The arrival of single-handset services such as BT Fusion, which combine the use of cellular and Wi-Fi to route calls across the internet is likely to confuse the picture even more – especially as these will initially be aimed at home users. That said, “truly innovative” services will need to be offered to make VoIP a mass-market hit, said Curtis, who believes that VoIP will need to combine with other data services and video – the so-called ‘triple play’ proposition – before it can really take off.

The type of service offered and the price of those services, Tilley noted, will be key to mass-market adoption. “Customers are looking to this technology not only for new levels of application integration and increased productivity, but for simple delivery, in terms of price per user per month – as basic as your home telephone bill. Price is the touch paper, if you like. It just needs to be lit.”

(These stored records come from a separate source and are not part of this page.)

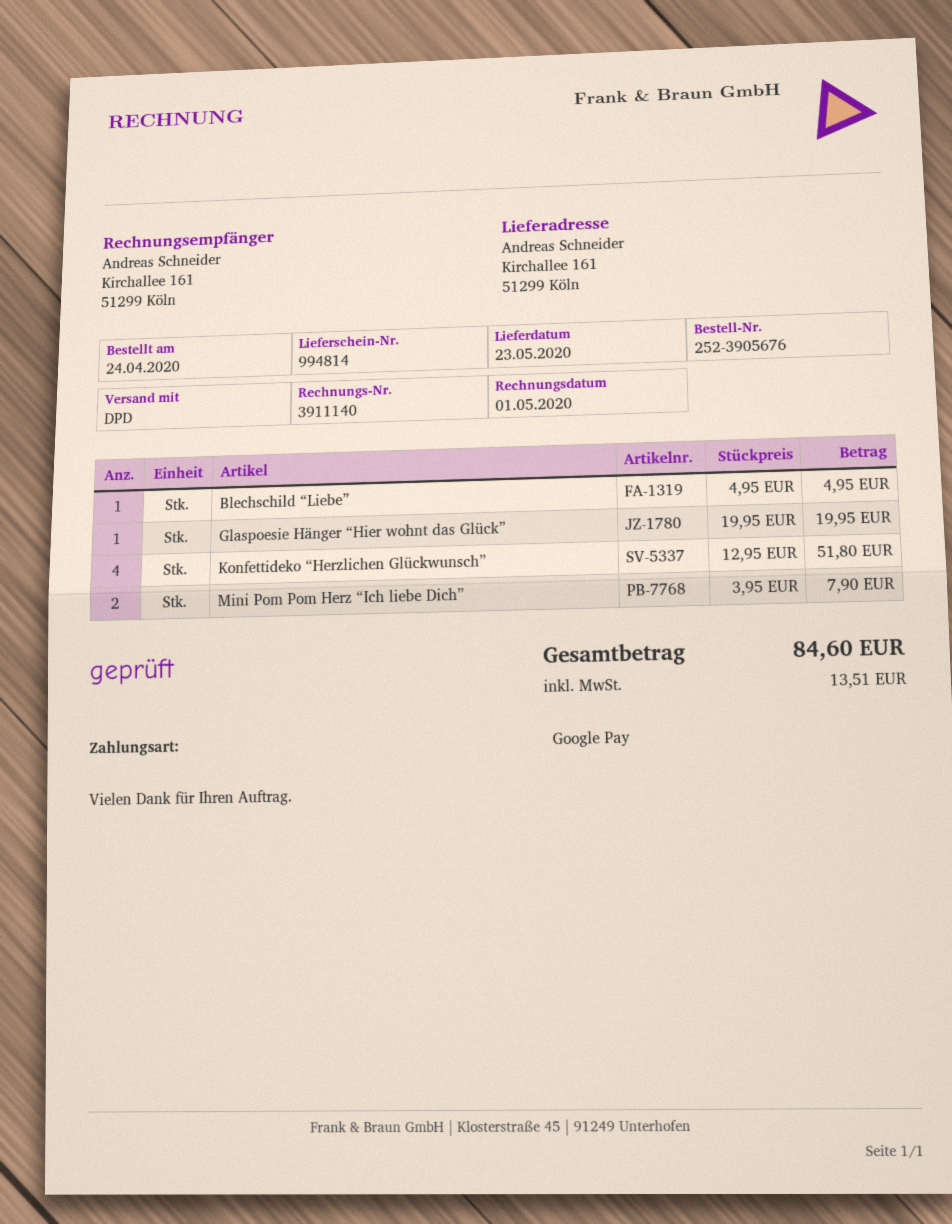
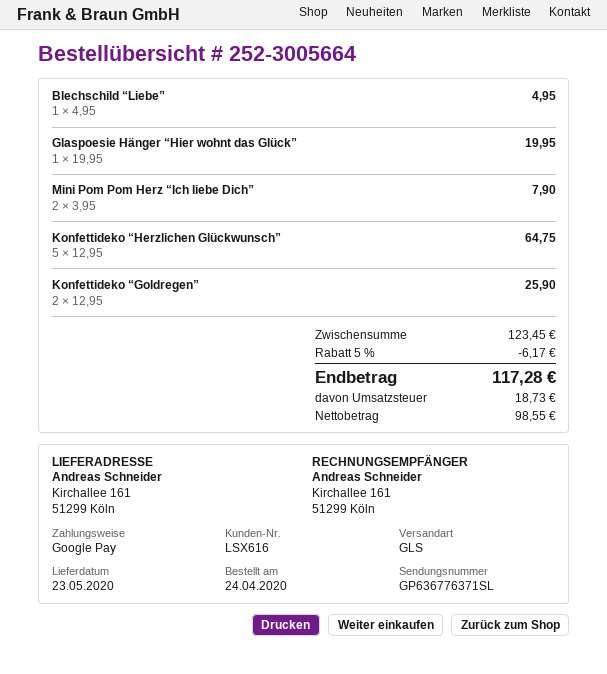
order number: 252-3905676 -> 252-3005664
shipping method: DPD -> GLS
Konfettideko “Herzlichen Glückwunsch”: 4 x 12.95 = 51.80 -> 5 x 12.95 = 64.75
Konfettideko “Goldregen”: none -> 2 x 12.95 = 25.90
discount: none -> 5% = 6.17
tax: 13.51 -> 18.73
total: 84.60 -> 117.28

But it will be a very different story in the pure business market, he added. Here customers will need help deciding when and how to adopt VoIP. “The battleground is not in VoIP, but in the multitude of decisions that can be made by an organisation. These cross many vital areas that customers must consider before acceptance, including decisions about what is required in terms of features, interface, interoperability, integration, cost, security, management, mobility, ease of use and so on,” said Tilley.

This will create opportunities for VoIP-savvy resellers, but ironically, it is complexity that frightens off resellers from committing to convergence and investing in the necessary in-house skills in the first place, said Tilley. He believes that these are the very areas in which resellers can offer more value and expertise.

Humphreys said that VoIP will certainly open up new potential for resellers but it will also cause those not used to selling telecoms some difficulties. “Resellers have a good opportunity in managed services. They can sign up with a carrier and get an annuity revenue stream. The difficulty is rewarding sales people who prefer to take commission on a sale and not as an annuity,” he said

Voice resellers will also need to adapt, he noted. “The voice guys get good service revenue from adds, moves and changes [on PBX equipment], which go out the window with IP telephony (IPT), so they will have to change. Also the margin on IPT is lower than traditional voice.”

Whatever their background though, and while it might take time to be accepted as something you can run across the open web, rather than just internal IP networks and VPNs, resellers should start to learn about VoIP and get their customers ready for it now, said Carter. “Make no mistake, VoIP is coming and if you don’t start getting your customers ready for it today, someone else will,” he warned.